Sans surprise, la Cour termine son petit tour du propriétaire en écornant sévèrement la gestion des moyens au sein de la DSI. Notamment la gestion des moyens humains. Le rapport parlant clairement des contre-performances de la DSI tant en termes de qualité que de productivité. Comme le note la Cour, ceci s'explique largement par la très forte dispersion des équipes informatiques : "bien que l’architecture informatique soit nationale et que son homogénéité soit recherchée de longue date, les quelque 3 366 informaticiens de la branche sont répartis entre plus de 150 villes ou sites, au sein des caisses nationale, régionales et primaires. Certes, leur nombre est en légère baisse depuis 2004. Mais certains d’entre eux continuent à travailler seuls, à des centaines de kilomètres des équipes, souvent fractionnées, auxquelles ils appartiennent ou pour lesquelles ils œuvrent." Comme le note la Cour, si des regroupements interrégionaux de sites de production ont bien eu lieu, ils ont été bien plus timides du côté des équipes, par crainte des conflits sociaux.

Pire : les auditeurs relèvent que les quelque 2000 agents de la DDSI à la Caisse nationale et les 1 600 informaticiens des caisses primaires et régionales travaillent souvent sur... les mêmes sujets. Autrement, les mêmes travaux applicatifs sont effectués plusieurs fois par des équipes différentes. "Certes, la maintenance et la sécurité des quelque 100 000 postes de travail du réseau justifient une partie de ces effectifs (ceux des caisses primaires et régionales, NDLR). Mais ces agents sont en majorité affectés au développement d’applications locales qui sont soit concurrentes d’outils nationaux, soit répliquées sans être toujours mises en commun", se désole la Cour des comptes. Qui ne parvient pas à chiffrer précisément ce gaspi, avançant juste un ordre d'idées de dizaines de milliers d’heures de travail (soit plusieurs millions d’euros) consacrées à des travaux qui devraient, logiquement, être mutualisés.

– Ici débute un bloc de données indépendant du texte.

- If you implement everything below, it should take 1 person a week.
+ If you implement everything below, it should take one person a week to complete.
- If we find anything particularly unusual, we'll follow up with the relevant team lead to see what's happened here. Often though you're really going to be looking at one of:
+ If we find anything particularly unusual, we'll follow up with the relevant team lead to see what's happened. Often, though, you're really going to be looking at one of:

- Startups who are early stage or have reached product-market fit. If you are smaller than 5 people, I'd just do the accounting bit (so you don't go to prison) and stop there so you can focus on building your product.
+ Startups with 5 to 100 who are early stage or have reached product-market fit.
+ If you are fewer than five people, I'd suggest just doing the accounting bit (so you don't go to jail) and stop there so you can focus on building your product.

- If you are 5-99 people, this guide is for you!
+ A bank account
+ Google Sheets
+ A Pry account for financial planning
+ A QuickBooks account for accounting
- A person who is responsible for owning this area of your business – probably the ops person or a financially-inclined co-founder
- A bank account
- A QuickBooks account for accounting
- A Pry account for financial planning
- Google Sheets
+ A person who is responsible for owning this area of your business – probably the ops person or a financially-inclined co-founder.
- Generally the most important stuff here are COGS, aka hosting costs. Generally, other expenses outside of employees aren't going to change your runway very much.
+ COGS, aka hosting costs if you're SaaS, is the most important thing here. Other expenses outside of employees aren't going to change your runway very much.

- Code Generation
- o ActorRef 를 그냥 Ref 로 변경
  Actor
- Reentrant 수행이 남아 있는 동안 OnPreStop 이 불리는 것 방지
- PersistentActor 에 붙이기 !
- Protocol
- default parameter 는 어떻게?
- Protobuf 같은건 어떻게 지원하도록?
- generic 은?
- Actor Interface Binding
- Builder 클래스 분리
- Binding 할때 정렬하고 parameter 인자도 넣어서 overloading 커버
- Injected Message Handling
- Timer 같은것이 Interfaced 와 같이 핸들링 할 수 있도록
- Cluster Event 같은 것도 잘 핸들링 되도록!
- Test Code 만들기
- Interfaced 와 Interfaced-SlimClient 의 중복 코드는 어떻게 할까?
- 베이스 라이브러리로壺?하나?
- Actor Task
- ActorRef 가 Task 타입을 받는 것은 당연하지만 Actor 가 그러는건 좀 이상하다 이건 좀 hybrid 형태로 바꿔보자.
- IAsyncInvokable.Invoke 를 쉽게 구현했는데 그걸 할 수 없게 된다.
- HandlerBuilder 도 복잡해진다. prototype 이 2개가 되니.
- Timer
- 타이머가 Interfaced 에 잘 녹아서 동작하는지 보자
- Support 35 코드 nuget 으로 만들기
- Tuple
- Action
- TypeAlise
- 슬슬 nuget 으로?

200 prestataires en régie, hébergés "à grands frais"

Sans oublier le choc en retour de cet éparpillement des moyens. Car, dans le même temps, la DSI de la caisse nationale pallie ses propres insuffisances de moyens en hébergeant "en permanence et à grands frais" près de 200 salariés de prestataires extérieurs. En février dernier, la CNAMTS avait ainsi renouvelé pour trois ans ses contrats de régie avec des prestataires. Décomposé en six marchés à bons de commande, ce véritable Yalta de la régie profitait largement à Sopra, qui se voyait confier les missions relatives à l'infrastructure technique et applicative du SI et celles liées aux développements de composants techniques. Soit deux gros morceaux, même si le montant estimé de ces contrats n'est pas précisé. Bull, de son côté, s'adjugeait l'administration de la production, tandis que les missions d'assistance autour du réseau et de la téléphonie étaient confiées à Niji. Pour le volet sécurité, la CNAMTS avait retenu Solucom (mise en œuvre) et Devoteam (audit).